■ **DESCRIPTION OF THE TASK**: The result should be a faithful copy of every entry below, with the pictures left out.
PROVIDED ENTRIES Start Marker
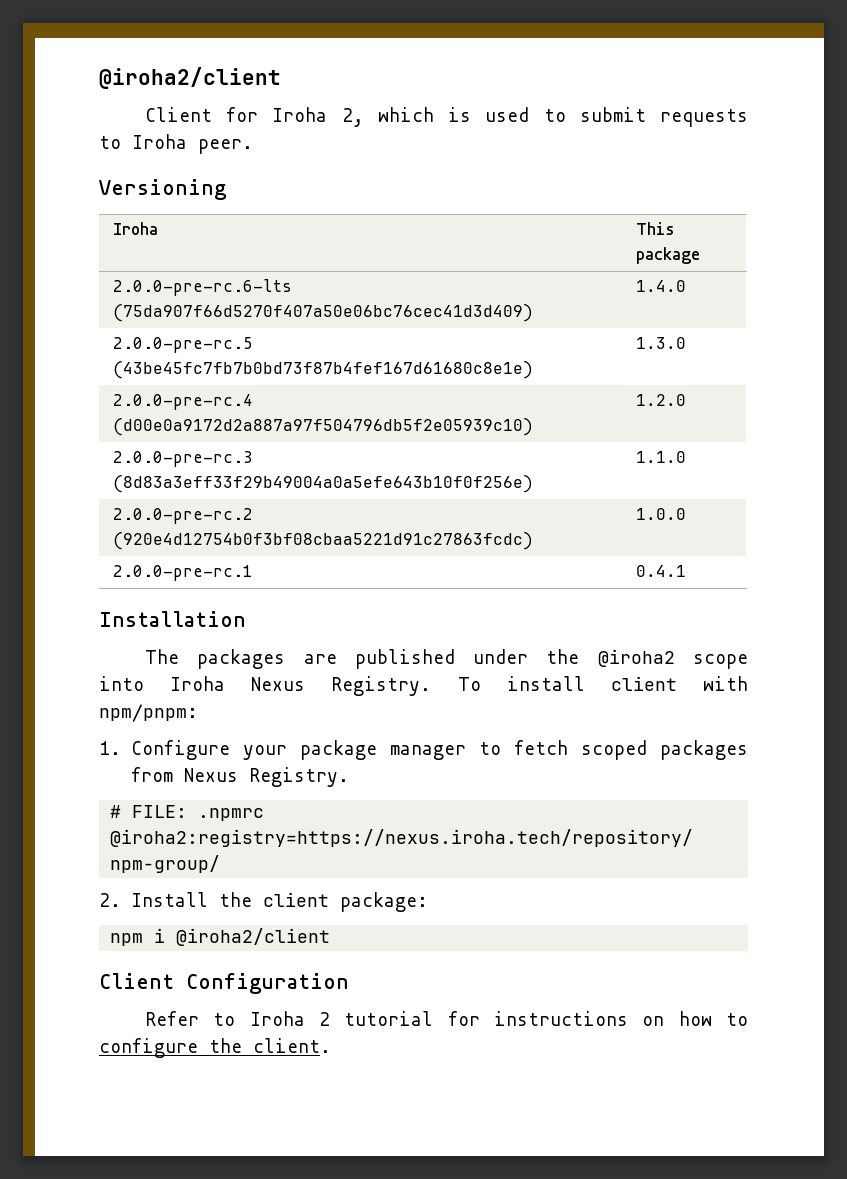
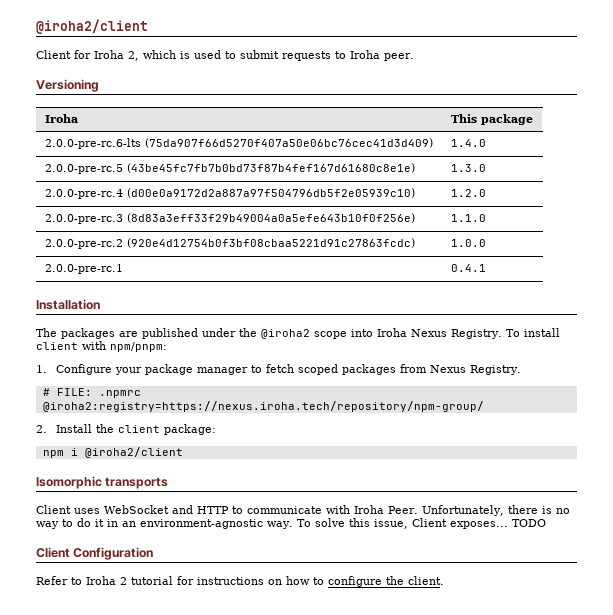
(331, 937) none -> [36,476,169,489] [36,505,570,516] [36,518,546,529] // Isomorphic transports // Client uses WebSocket and HTTP to communicate with Iroha Peer. Unfortunately, there is no way to do it in an environment-agnostic way. To solve this issue, Client exposes... TODO

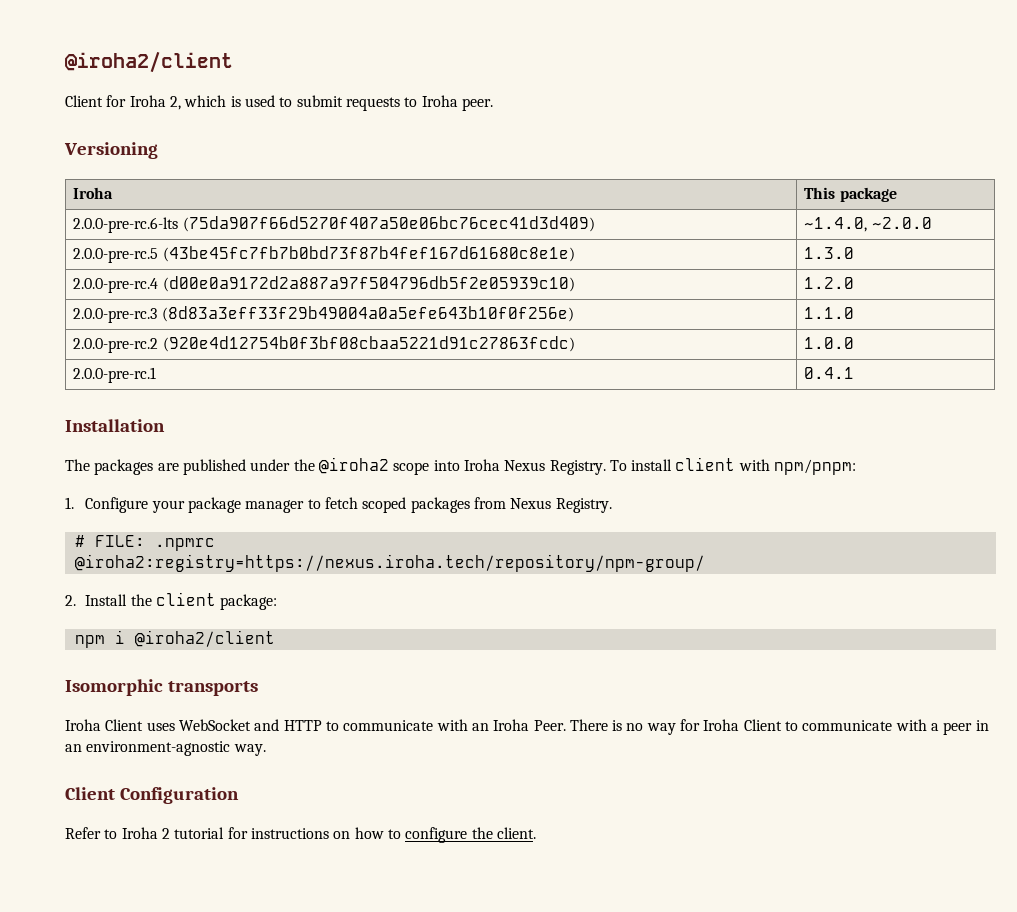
[450,139,486,147] 1.4.0 -> [804,217,932,232] ~1.4.0, ~2.0.0
(169, 483) none -> [65,719,101,731] Iroha
(350, 509) none -> [471,723,489,731] an
[421,505,538,516] Unfortunately, there -> [569,719,608,731] There
[62,518,546,529] to do it in an environment-agnostic way. To solve this issue, Client exposes... TODO -> [680,719,989,735] [65,741,266,756] for Iroha Client to communicate with a peer in an environment-agnostic way.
PROVIDED ENTRIES End Marker
■ **COMPLETED TASK**:
(331, 937) none -> [36,476,169,489] [36,505,570,516] [36,518,546,529] // Isomorphic transports // Client uses WebSocket and HTTP to communicate with Iroha Peer. Unfortunately, there is no way to do it in an environment-agnostic way. To solve this issue, Client exposes... TODO

[450,139,486,147] 1.4.0 -> [804,217,932,232] ~1.4.0, ~2.0.0
(169, 483) none -> [65,719,101,731] Iroha
(350, 509) none -> [471,723,489,731] an
[421,505,538,516] Unfortunately, there -> [569,719,608,731] There
[62,518,546,529] to do it in an environment-agnostic way. To solve this issue, Client exposes... TODO -> [680,719,989,735] [65,741,266,756] for Iroha Client to communicate with a peer in an environment-agnostic way.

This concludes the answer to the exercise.